If the U.S. Supreme Court does not rule on the merits of Trump’s status under section 3 of the Fourteenth Amendment before the November 2024 general election, I think we need to start considering how the lingering disqualification issue might interact with the effect of a potential No Labels presidential candidacy. Assume Trump, Biden, and a No Labels candidate are on the ballot in November 2024 (and also possibly Cornel West as the Green Party candidate, but let’s leave him aside for this analysis as the basic point is the same either way).
Imagine that the national popular vote is fractured this way: Biden 48%, Trump 46%, No Labels 6%. Yet imagine Trump narrowly winning the Electoral College, 272-266 (with the No Label candidate receiving zero electoral votes). If you don’t think this kind of outcome is possible, recall both the 2016 result as well as the one back in 1888. It’s also possible that the same Electoral College result could be paired with national popular vote totals more like this: Biden 45%, Trump 42%, No Labels 13%. (This would be a level of third-party support similar to 1968, but with the added twist of a divergence between Electoral College and national popular vote outcomes.)
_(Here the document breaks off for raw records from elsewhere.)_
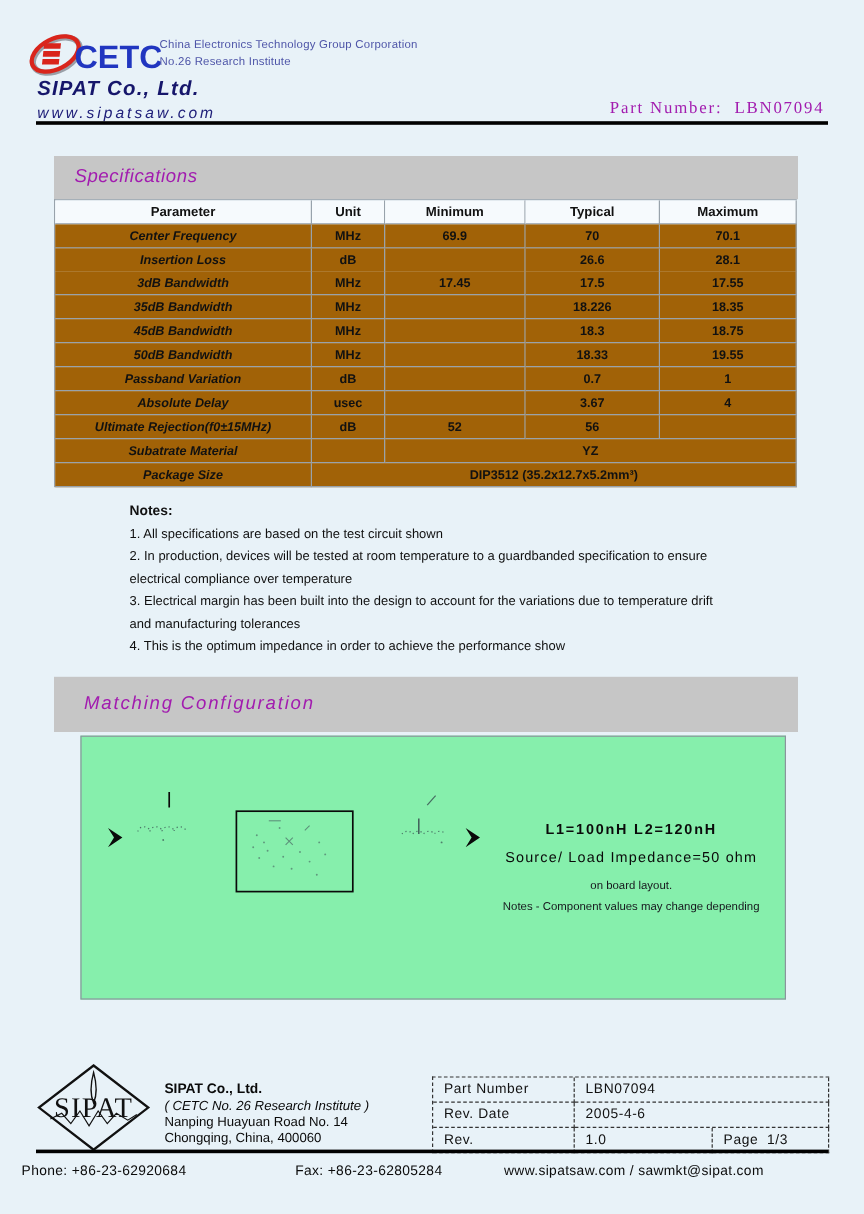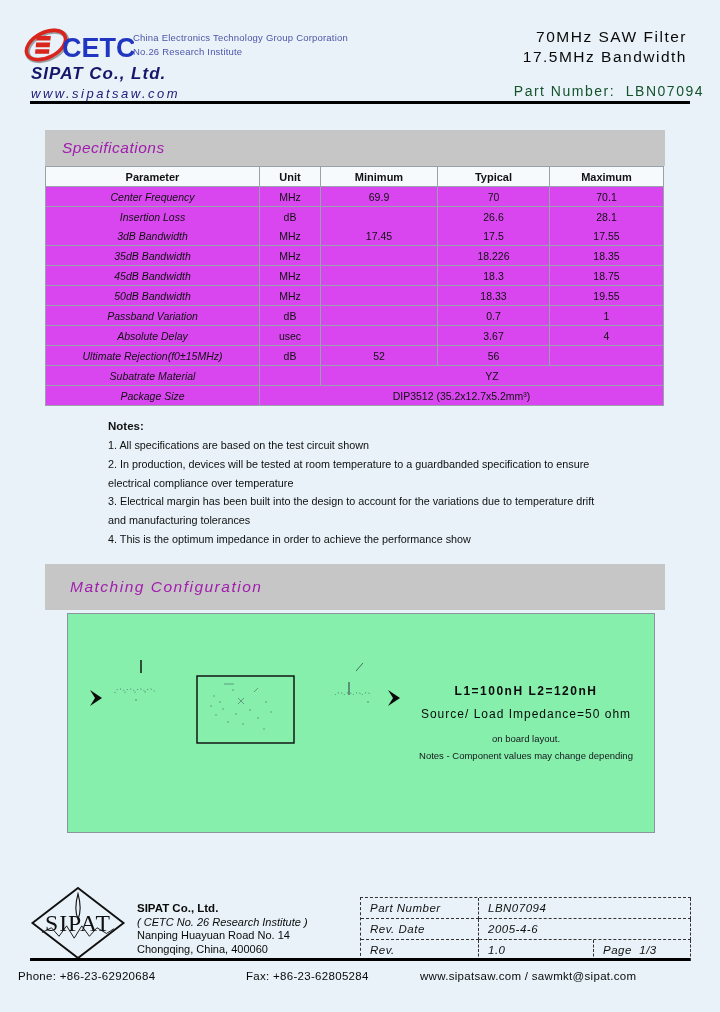--- a/index.html
+++ b/index.html
@@ -87,10 +87,6 @@
   <div class="abs company-name">SIPAT  Co.,  Ltd.</div>
   <div class="abs website">www.sipatsaw.com</div>
 
-  <div class="abs product-block">
-    <div>70MHz SAW Filter</div>
-    <div>17.5MHz Bandwidth</div>
-  </div>
 
   <div class="abs part-number-line">
     <span>Part Number:</span>&nbsp;&nbsp;<span>LBN07094</span>

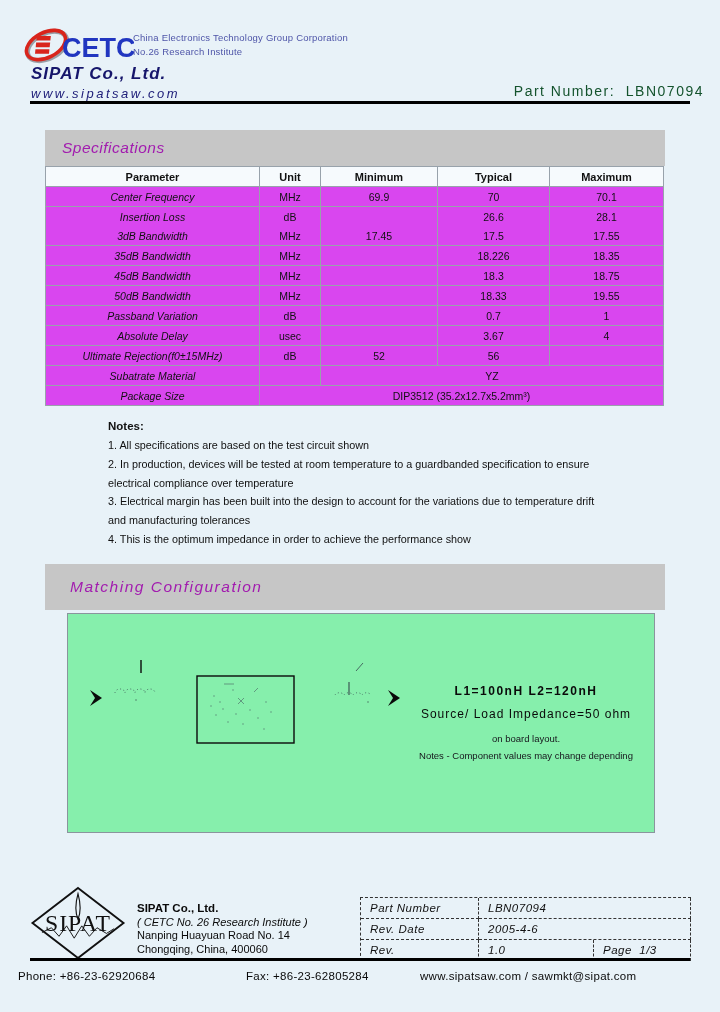--- a/index.html
+++ b/index.html
@@ -15,7 +15,7 @@
   .company-name{left:31px; top:64px; font-size:17px; font-weight:bold; font-style:italic; color:#16166b; letter-spacing:1px;}
   .website{left:31px; top:86px; font-size:13px; font-style:italic; color:#20207a; letter-spacing:2.5px;}
   .product-block{right:33px; top:27px; text-align:right; font-size:15.5px; line-height:20px; letter-spacing:1.5px; color:#0a0a0a;}
-  .part-number-line{right:16px; top:83px; font-size:14px; letter-spacing:1.5px; color:#14532d;}
+  .part-number-line{right:33px; top:83px; font-size:14px; letter-spacing:1.5px; color:#a21caf;font-family:Liberation Serif, serif;}
   .rule{background:#000;}
   .rule-top{left:30px; top:101px; width:660px; height:3px;}
 

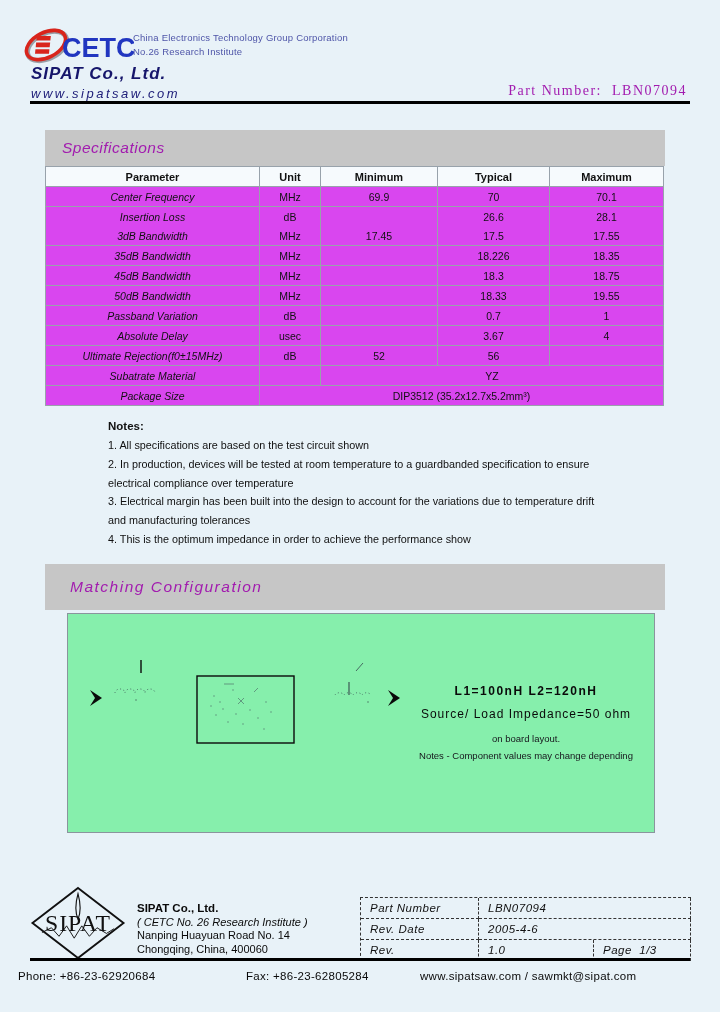--- a/index.html
+++ b/index.html
@@ -31,7 +31,7 @@
   #spec-table{border-collapse:separate; border-spacing:0; table-layout:fixed; width:618px;
     border-top:1px solid #98a2ab; border-left:1px solid #98a2ab; font-size:10.5px;}
   #spec-table th{background:#f6fafd; font-weight:bold; font-size:11px; height:19px;}
-  #spec-table td{background:#d946ef; height:19px;}
+  #spec-table td{background:#a16207; height:19px;font-weight:bold;}
   #spec-table th, #spec-table td{
     border-right:1px solid #98a2ab; border-bottom:1px solid #98a2ab;
     text-align:center; vertical-align:middle; padding:0 2px; overflow:hidden; white-space:nowrap;}

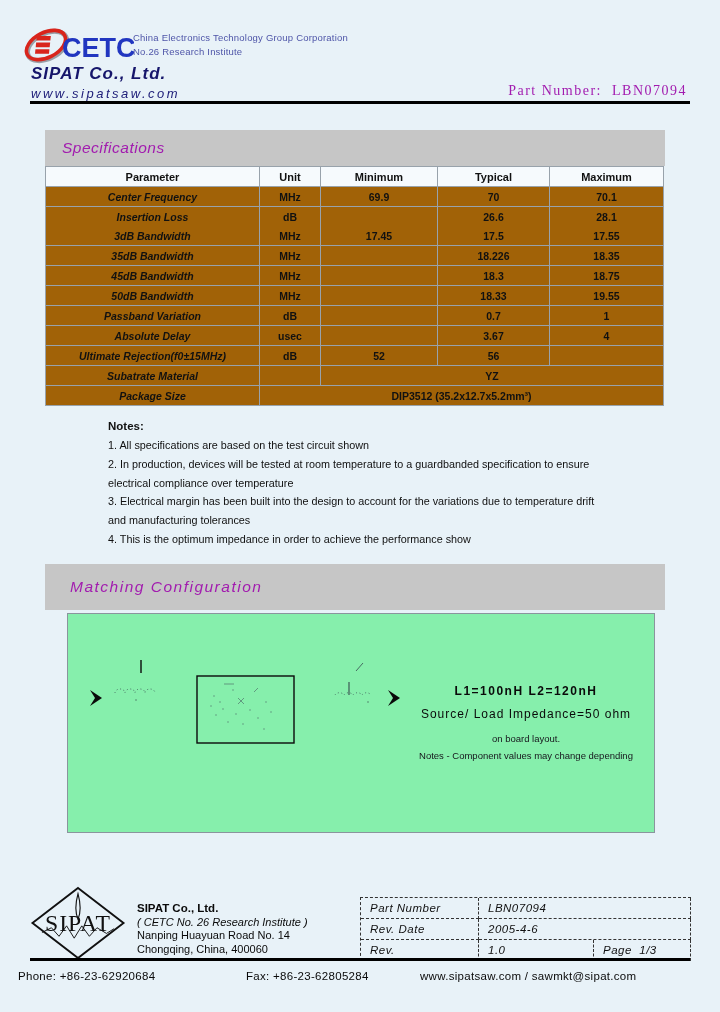--- a/index.html
+++ b/index.html
@@ -56,7 +56,7 @@
   .footer-address .fa-inst{font-style:italic;}
   .footer-table-wrap{left:360px; top:897px;}
   #footer-table{border-collapse:separate; border-spacing:0; table-layout:fixed; width:330px;
-    border-top:1px dashed #333; border-left:1px dashed #333; font-size:11.5px;font-style:italic;}
+    border-top:1px dashed #333; border-left:1px dashed #333; font-size:11.5px;}
   #footer-table td{border-right:1px dashed #333; border-bottom:1px dashed #333;
     height:20px; padding:0 0 0 9px; vertical-align:middle; white-space:nowrap; letter-spacing:.5px;}
   .rule-bottom{left:30px; top:958px; width:660px; height:3px;}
The lower Trump’s national popular vote total, and especially if it’s lower than Biden’s, the greater would be the political incentive for Democrats in Congress to challenge Trump’s Electoral College victory on the ground that Trump is disqualified under section 3 of the Fourteenth Amendment. Their challenge wouldn’t (or shouldn’t) result in Biden’s election. Pursuant to the Twentieth Amendment, the disqualification of Trump would (or should) cause his running mate (whoever that might be) to become Acting President. It nonetheless would be a huge constitutional crisis for Congress to deprive Trump of the presidency after winning the Electoral College. Yet the larger the gap between the Electoral College outcome and the (legally irrelevant but still politically significant) national popular vote, the more likely Democrats would try to block Trump’s return to the presidency.
Contemplating the chances of a scenario like this reinforces my basic belief that it would be far preferable if procedurally there is a way for the U.S. Supreme Court to rule definitively one way or the other on the merits of Trump’s status under section 3 of the Fourteenth Amendment before ballots are cast in November of 2024.